## Exercise description
Find every line in the listing below that includes the word "none", then give only how many there are.

======== Records supplied ========

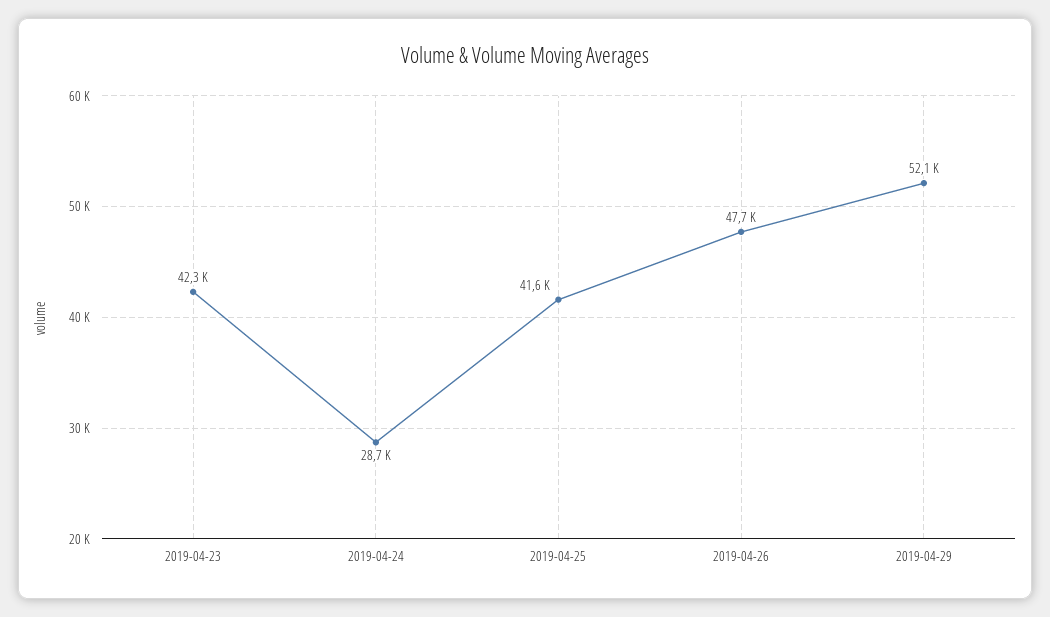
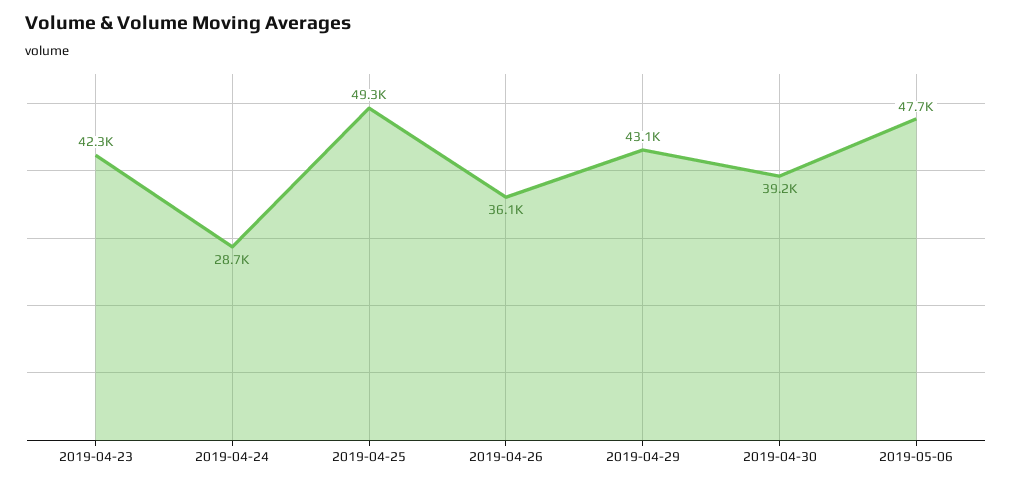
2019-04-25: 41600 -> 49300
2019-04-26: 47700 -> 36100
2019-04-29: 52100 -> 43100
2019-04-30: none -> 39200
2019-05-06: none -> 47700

========
======== Records supplied ========

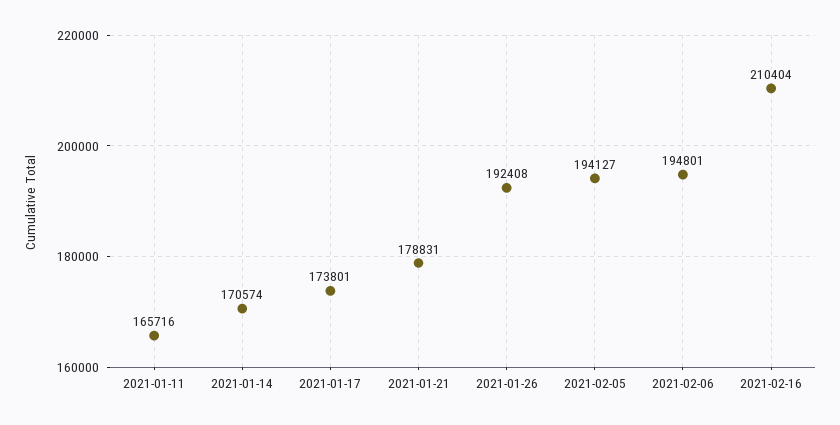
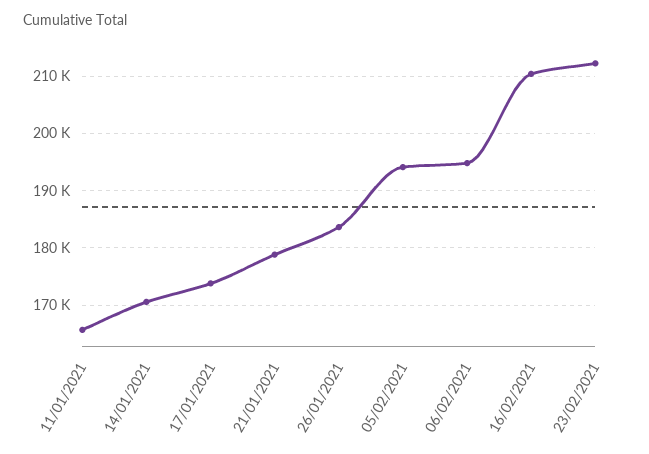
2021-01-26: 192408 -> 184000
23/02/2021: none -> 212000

========

## Result of the task
3